I like that Yoon-sung is onboard with the revenge plans at the outset of each stage, but that he develops an additional, more personal reason in each case to really bring it home. With his sense of justice, he’d probably be as willing to embark on his masked avenger escapades purely based on the corrupt politicians’ misdeeds, but adding that emotional tie elevates the connection he has with each case, and therefore our connection to the drama as well.

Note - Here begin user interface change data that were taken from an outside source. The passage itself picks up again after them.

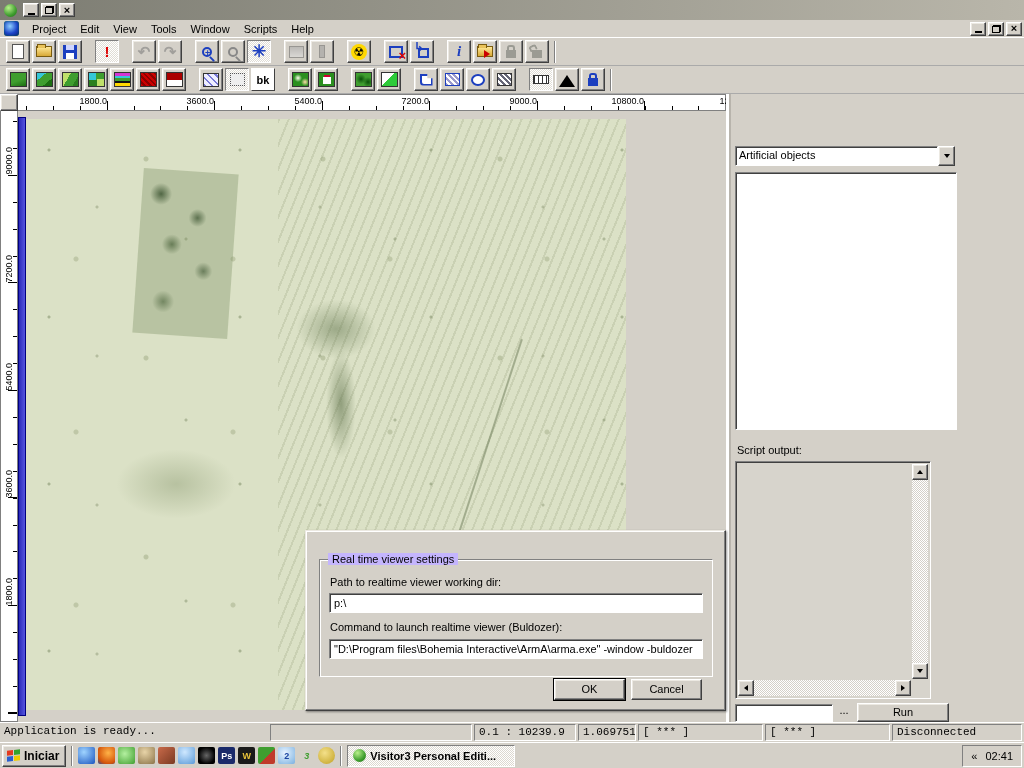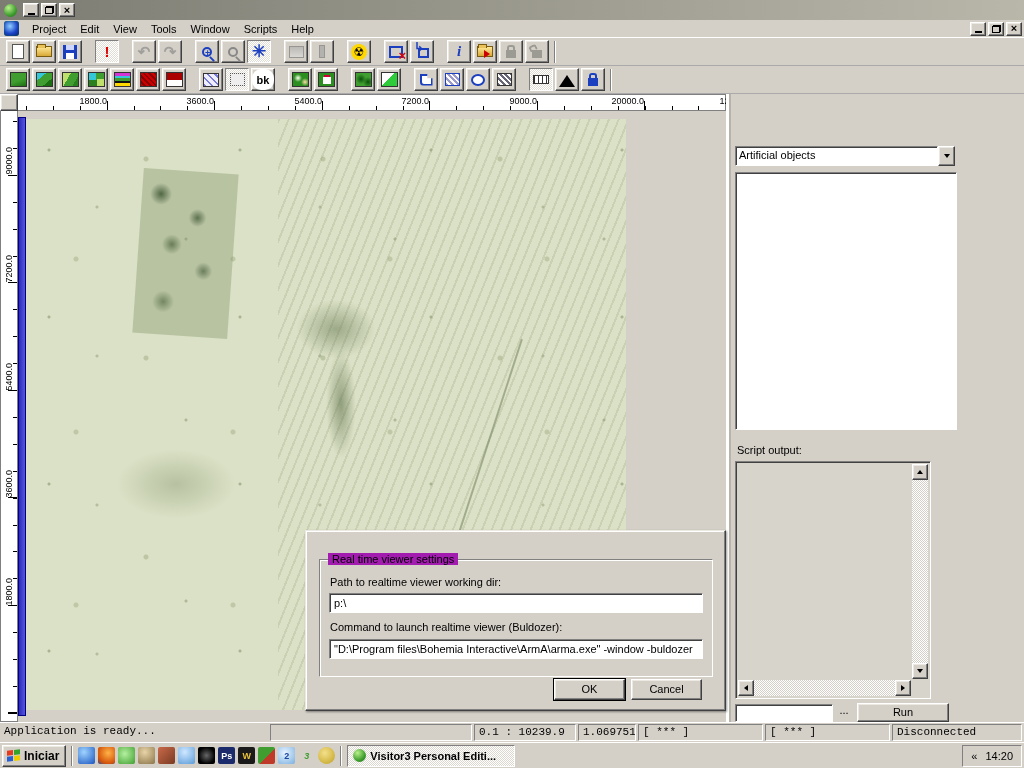--- a/index.html
+++ b/index.html
@@ -69,21 +69,21 @@
   .i-terr { width:17px; height:15px; border:1px solid #333; }
   .t1 { background:linear-gradient(160deg,#3f9e2f 55%,#1c6e12); }
   .t2 { background:linear-gradient(140deg,#35c8d8 0 30%,#3f9e2f 30% 70%,#1c6e12 70%); }
   .t3 { background:linear-gradient(120deg,#bfe06a 0 35%,#3f9e2f 35% 75%,#2a7f1f 75%); }
   .t4 { background:conic-gradient(#3f9e2f 0 25%,#bfe06a 0 50%,#2a7f1f 0 75%,#35c8d8 0); }
   .t5 { background:linear-gradient(#d435d4 0 20%,#35c8d8 20% 40%,#3f9e2f 40% 60%,#111 60% 80%,#ffd800 80%); }
   .t6 { background:repeating-linear-gradient(45deg,#c00 0 2px,#8a0000 2px 4px); }
   .t7 { background:linear-gradient(#a00 0 55%,#fff 55%); }
   .i-hatch { width:16px; height:14px; border:1px solid #333; background:repeating-linear-gradient(45deg,#7a7ad8 0 2px,#eef 2px 5px); }
   .i-dots { width:15px; height:13px; border:1px dotted #555; background:#eee; }
-  .i-bk { font-weight:bold; background:#fff; width:22px; height:21px; display:flex; align-items:center; justify-content:center;border-radius:9px; }
+  .i-bk { font-weight:bold; background:#fff; width:22px; height:21px; display:flex; align-items:center; justify-content:center; }
   .i-veg { width:17px; height:15px; border:1px solid #333; background:radial-gradient(circle 3px at 5px 5px,#ffe,transparent 4px),radial-gradient(circle 3px at 12px 9px,#fda,transparent 4px),#2a8f1f; }
   .i-house { width:17px; height:15px; border:1px solid #333; position:relative; background:#2a8f1f; }
   .i-house::after { content:""; position:absolute; left:4px; top:4px; width:8px; height:7px; background:#fff; box-shadow:0 -3px 0 -1px #c03; }
   .i-forest { width:17px; height:15px; border:1px solid #333; background:radial-gradient(circle 4px at 5px 6px,#0a4f0a,transparent 5px),radial-gradient(circle 4px at 12px 9px,#0a4f0a,transparent 5px),#3f9e2f; }
   .i-fsplit { width:17px; height:15px; border:1px solid #333; background:linear-gradient(135deg,#fff 0 45%,#2ecb3a 45%); }
   .i-poly { width:13px; height:12px; border:2px solid #1c3fbf; border-radius:0 0 0 4px; clip-path:polygon(0 0,60% 0,60% 40%,100% 40%,100% 100%,0 100%); background:#fff; }
   .i-harrow { width:15px; height:13px; border:1px solid #1c3fbf; background:repeating-linear-gradient(45deg,#99c 0 2px,#fff 2px 4px); }
   .i-circle { width:14px; height:12px; border:2px solid #1c3fbf; border-radius:50%; background:#fff; }
   .i-dense { width:15px; height:13px; border:1px solid #333; background:repeating-linear-gradient(45deg,#667 0 2px,#fff 2px 4px); }
   .i-ruler { width:16px; height:9px; border:1px solid #333; background:repeating-linear-gradient(90deg,#333 0 1px,#fff 1px 4px); }
@@ -158,21 +158,21 @@
   .runrow input { width:98px; height:18px; border:1px solid; border-color:#808080 #fff #fff #808080; box-shadow:inset 1px 1px 0 #404040; padding:0 3px; font:inherit; }
   .browse-btn { width:22px; height:18px; text-align:center; }
   .run-btn { width:92px; height:19px; margin-left:2px; text-align:center; padding-top:2px; }
 
   
   .dialog { position:absolute; left:305px; top:530px; width:421px; height:181px; z-index:50;
     background:#d4d0c8; border:1px solid; border-color:#ece9e2 #404040 #404040 #ece9e2; box-shadow:inset -1px -1px 0 #808080, inset 1px 1px 0 #fff, 1px 1px 2px rgba(0,0,0,.4); }
   .dlg-title { height:19px; margin:2px; padding:2px 5px; color:#fff; font-weight:bold;
     background:linear-gradient(90deg,#0a246a,#a6caf0); }
   .groupbox { position:absolute; left:13px; top:28px; width:394px; height:118px; border:1px solid; border-color:#808080 #fff #fff #808080; box-shadow:1px 1px 0 #fff inset; }
-  .gb-label { position:absolute; top:-7px; left:8px; background:#a21caf; padding:0 4px; }
+  .gb-label { position:absolute; top:-7px; left:8px; background:#c4b5fd; padding:0 4px; }
   .dlg-label1 { position:absolute; left:24px; top:45px; }
   .dlg-input { position:absolute; left:23px; width:374px; height:20px; border:1px solid; border-color:#808080 #fff #fff #808080; box-shadow:inset 1px 1px 0 #404040; background:#fff; font:inherit; padding:0 4px; }
   .dlg-label2 { position:absolute; left:24px; top:90px; }
   .ok-btn { position:absolute; left:248px; top:148px; width:71px; height:21px; text-align:center; padding-top:3px; box-shadow:inset -1px -1px 0 #808080, inset 1px 1px 0 #ece9e2, 0 0 0 1px #000; }
   .cancel-btn { position:absolute; left:325px; top:148px; width:71px; height:21px; text-align:center; padding-top:3px; }
 
   
   .statusbar { height:20px; display:flex; align-items:stretch; gap:2px; padding:1px 2px; border-top:1px solid #fff; }
   .sbp { border:1px solid; border-color:#808080 #fff #fff #808080; padding:1px 4px; white-space:nowrap; overflow:hidden;font-family:Liberation Mono, monospace; }
   .sb-msg { width:266px; border:none; padding-left:2px; }
@@ -373,21 +373,21 @@
 <div class="workrow">
   <div class="left-col">
     <div class="hruler-row">
       <div class="corner raised"></div>
       <div class="hruler">
         <span style="left:41px">1800.0</span>
         <span style="left:148px">3600.0</span>
         <span style="left:256px">5400.0</span>
         <span style="left:363px">7200.0</span>
         <span style="left:471px">9000.0</span>
-        <span style="left:578px">20000.0</span>
+        <span style="left:578px">10800.0</span>
         <span style="left:686px">12600.0</span>
       </div>
     </div>
     <div class="canvas-row">
       <div class="vruler">
         <div class="vlab" style="top:22px">
             <i>9000.0</i>
           </div>
         <div class="vlab" style="top:130px">
             <i>7200.0</i>
@@ -498,15 +498,15 @@
   <span class="ql" style="background:#d4d0c8;color:#3f9e2f;font-style:italic">3</span>
   <span class="ql" style="background:radial-gradient(circle at 40% 35%,#f4e08a,#c0a020);border-radius:50%"></span>
   <span class="tb-sep"></span>
   <span class="task-btn">
     <span class="tico"></span>
     <span class="task-label">Visitor3 Personal Editi...</span>
   </span>
   <span class="tb-space"></span>
   <span class="tray">
     <span>«</span>
-    <span>14:20</span>
+    <span>02:41</span>
   </span>
 </div>
 
 </body></html>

As for the villains: These men do, interestingly, seem to love their country in their own way. I like that they’re not depicted as comic-book villains, completely evil or selfish power-mongers with no rhyme or reason. Lee Kyung-wan was (thus far) the most extreme in terms of being like a caricature of evil, but even he had his own set of twisted morals that justified, to himself, all his actions. It’s just that power corrupts, little by little, and they believe they’re still doing good while letting it infect everything they do. You can’t introduce corruption into your system and expect it to stay contained in one spot; it’s like cancer that way. And while killing the main component of that disease (i.e., the politician at the core) would cut out a good chunk of evildoing, Yoon-sung’s got the bigger picture in mind, as he says in this episode — the health of the nation. This isn’t about pure punishment, because what good is punishment if the injuries go untreated?